Revision comparison data
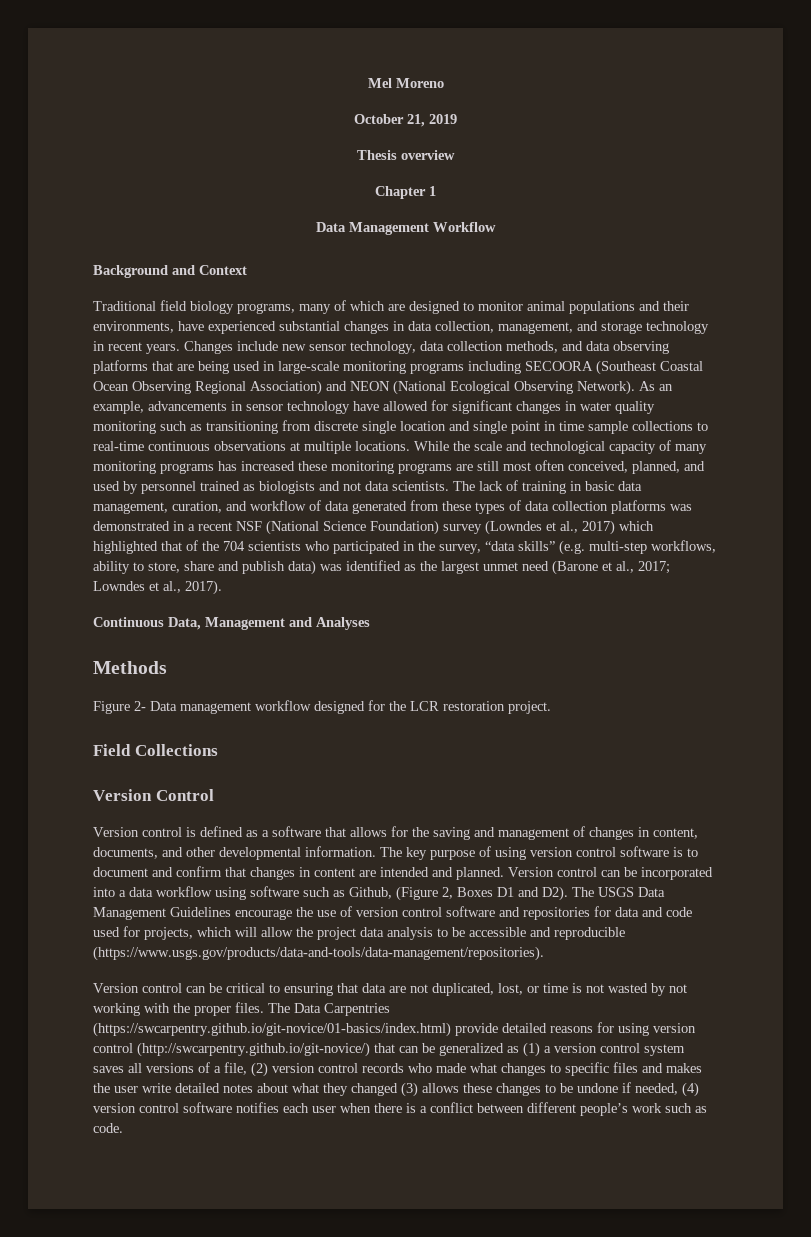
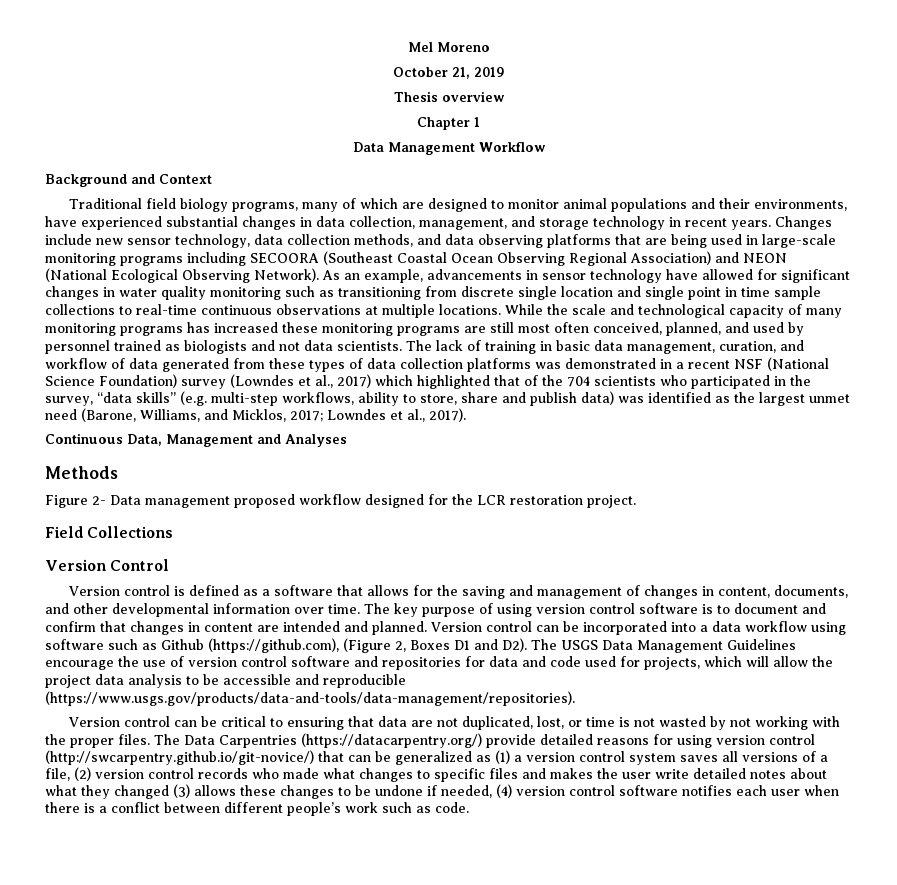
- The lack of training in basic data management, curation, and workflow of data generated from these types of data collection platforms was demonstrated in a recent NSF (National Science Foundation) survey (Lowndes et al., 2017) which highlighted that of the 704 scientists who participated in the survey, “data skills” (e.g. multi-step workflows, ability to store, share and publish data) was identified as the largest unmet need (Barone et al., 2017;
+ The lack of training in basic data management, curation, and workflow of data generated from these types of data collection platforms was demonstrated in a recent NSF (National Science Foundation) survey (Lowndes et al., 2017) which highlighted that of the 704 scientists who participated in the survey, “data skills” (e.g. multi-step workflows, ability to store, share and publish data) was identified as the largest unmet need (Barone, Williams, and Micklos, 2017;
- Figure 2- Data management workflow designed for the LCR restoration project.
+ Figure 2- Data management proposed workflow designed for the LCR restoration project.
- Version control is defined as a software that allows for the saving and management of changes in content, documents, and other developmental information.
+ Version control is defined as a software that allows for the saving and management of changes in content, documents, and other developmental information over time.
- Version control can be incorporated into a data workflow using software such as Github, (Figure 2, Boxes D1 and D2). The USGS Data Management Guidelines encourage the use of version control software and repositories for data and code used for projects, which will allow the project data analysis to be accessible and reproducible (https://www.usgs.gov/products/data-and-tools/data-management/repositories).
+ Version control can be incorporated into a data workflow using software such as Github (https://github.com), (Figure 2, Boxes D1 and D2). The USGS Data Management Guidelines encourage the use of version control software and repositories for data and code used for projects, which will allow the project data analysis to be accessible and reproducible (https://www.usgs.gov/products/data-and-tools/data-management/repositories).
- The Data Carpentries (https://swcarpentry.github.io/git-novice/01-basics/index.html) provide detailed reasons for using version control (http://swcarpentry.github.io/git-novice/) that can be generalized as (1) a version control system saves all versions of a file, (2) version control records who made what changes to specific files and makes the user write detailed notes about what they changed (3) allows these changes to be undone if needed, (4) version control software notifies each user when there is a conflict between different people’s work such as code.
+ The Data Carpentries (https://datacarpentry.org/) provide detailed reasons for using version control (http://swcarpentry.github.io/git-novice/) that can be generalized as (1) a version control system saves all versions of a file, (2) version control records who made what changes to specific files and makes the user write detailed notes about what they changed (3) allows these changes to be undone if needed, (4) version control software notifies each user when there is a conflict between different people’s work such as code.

==

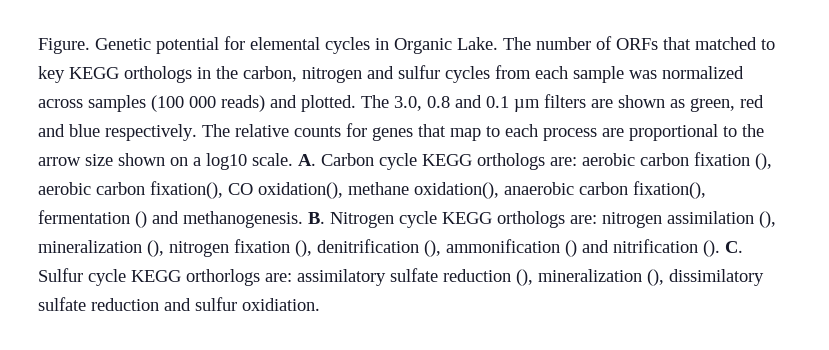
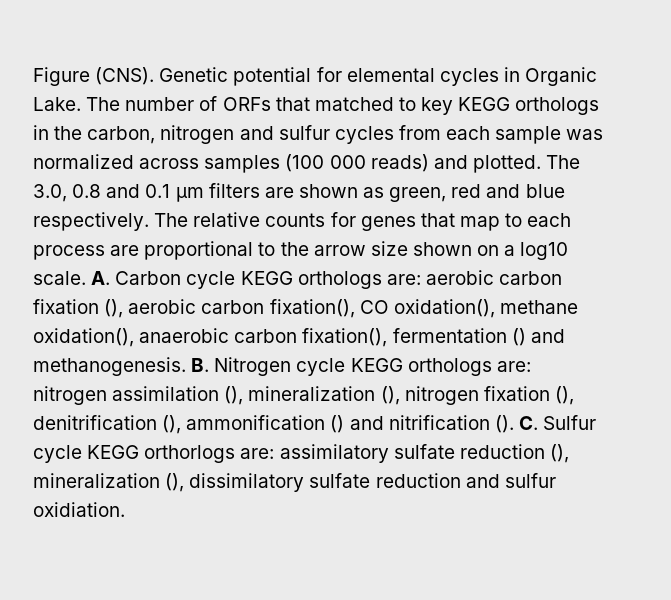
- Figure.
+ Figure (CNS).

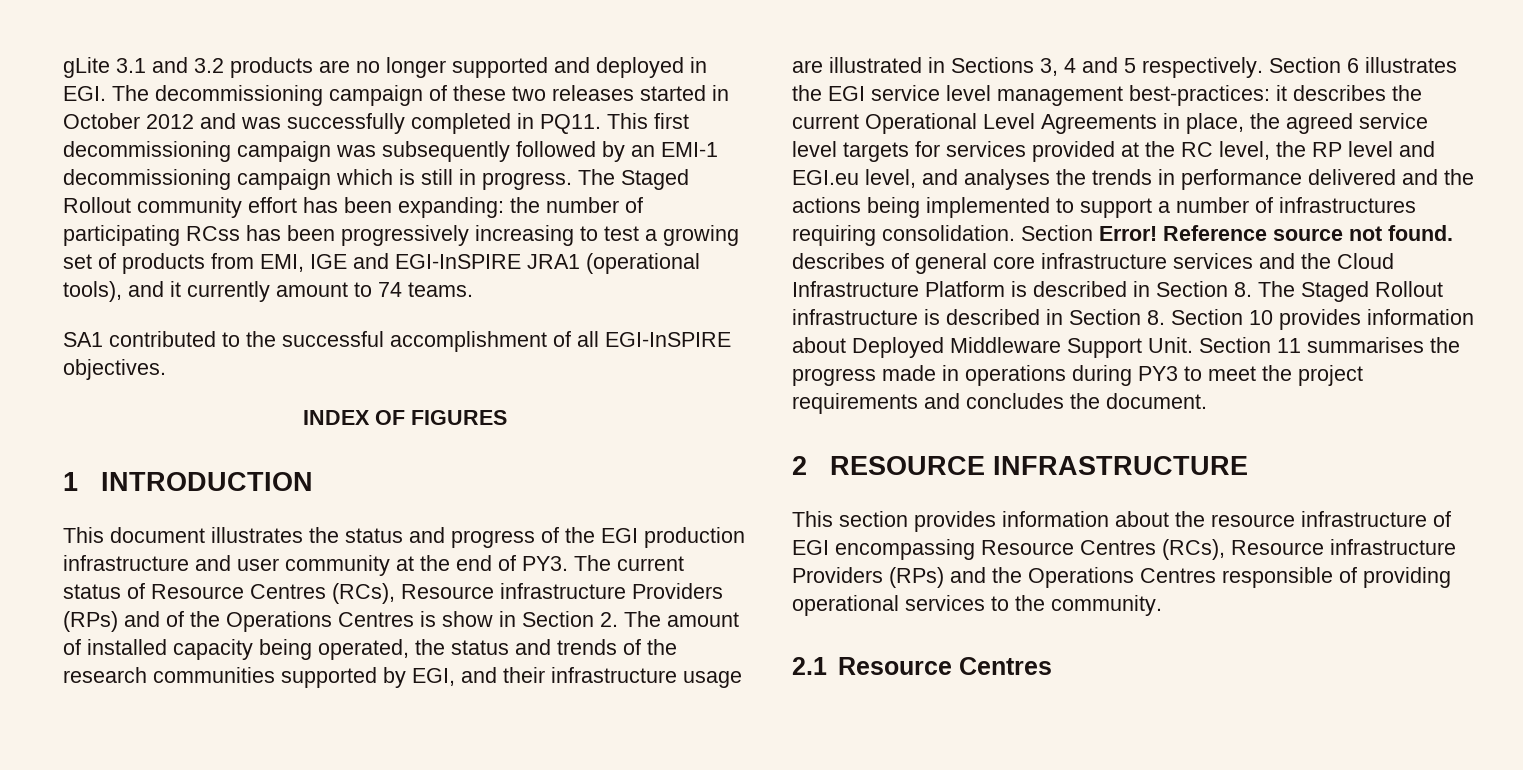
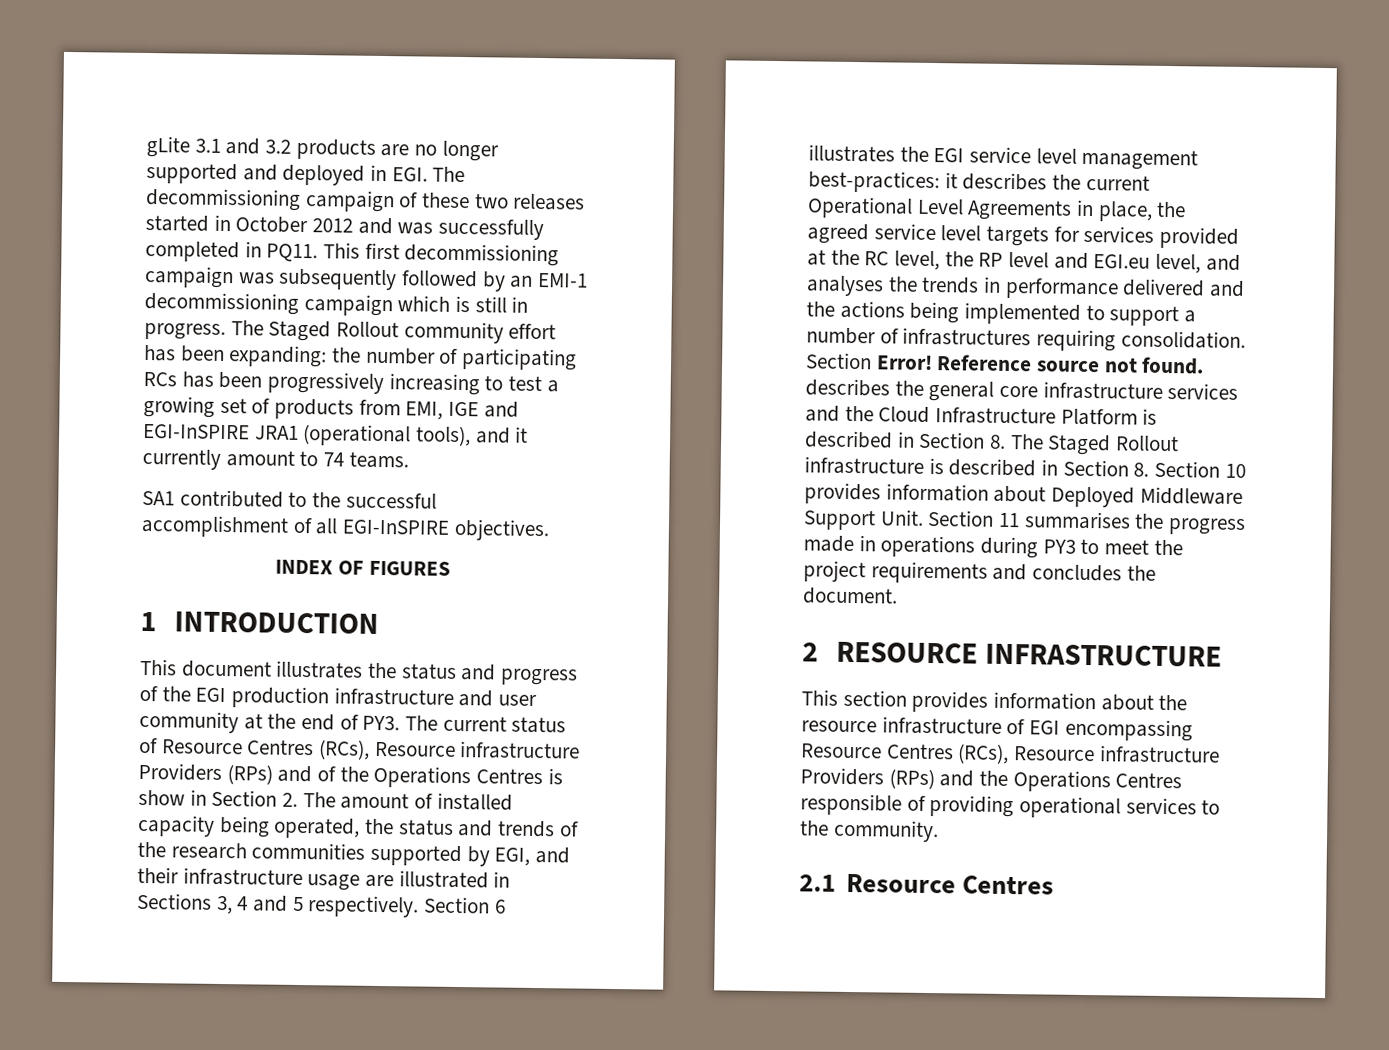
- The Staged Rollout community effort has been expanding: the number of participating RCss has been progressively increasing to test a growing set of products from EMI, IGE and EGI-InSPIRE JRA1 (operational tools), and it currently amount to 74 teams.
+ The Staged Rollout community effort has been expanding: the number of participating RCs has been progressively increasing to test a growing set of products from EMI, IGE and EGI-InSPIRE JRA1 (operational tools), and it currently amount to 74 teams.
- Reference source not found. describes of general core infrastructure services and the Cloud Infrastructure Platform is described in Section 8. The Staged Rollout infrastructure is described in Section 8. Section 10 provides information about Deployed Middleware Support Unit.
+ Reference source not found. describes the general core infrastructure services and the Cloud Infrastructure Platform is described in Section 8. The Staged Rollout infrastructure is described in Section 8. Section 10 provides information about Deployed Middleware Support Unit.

--

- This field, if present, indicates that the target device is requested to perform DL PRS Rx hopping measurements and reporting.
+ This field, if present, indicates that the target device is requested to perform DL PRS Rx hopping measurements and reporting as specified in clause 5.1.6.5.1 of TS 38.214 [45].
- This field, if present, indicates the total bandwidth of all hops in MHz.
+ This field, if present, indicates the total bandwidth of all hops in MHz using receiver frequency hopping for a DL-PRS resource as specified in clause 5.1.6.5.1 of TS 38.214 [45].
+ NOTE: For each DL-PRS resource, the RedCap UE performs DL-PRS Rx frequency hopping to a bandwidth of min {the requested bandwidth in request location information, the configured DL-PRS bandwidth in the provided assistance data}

_Activity_
What is asked for is an exact copy of the lines above from the one containing "in MHz using" through the one containing "NOTE: For each", and only those.

_Result below_
+ This field, if present, indicates the total bandwidth of all hops in MHz using receiver frequency hopping for a DL-PRS resource as specified in clause 5.1.6.5.1 of TS 38.214 [45].
+ NOTE: For each DL-PRS resource, the RedCap UE performs DL-PRS Rx frequency hopping to a bandwidth of min {the requested bandwidth in request location information, the configured DL-PRS bandwidth in the provided assistance data}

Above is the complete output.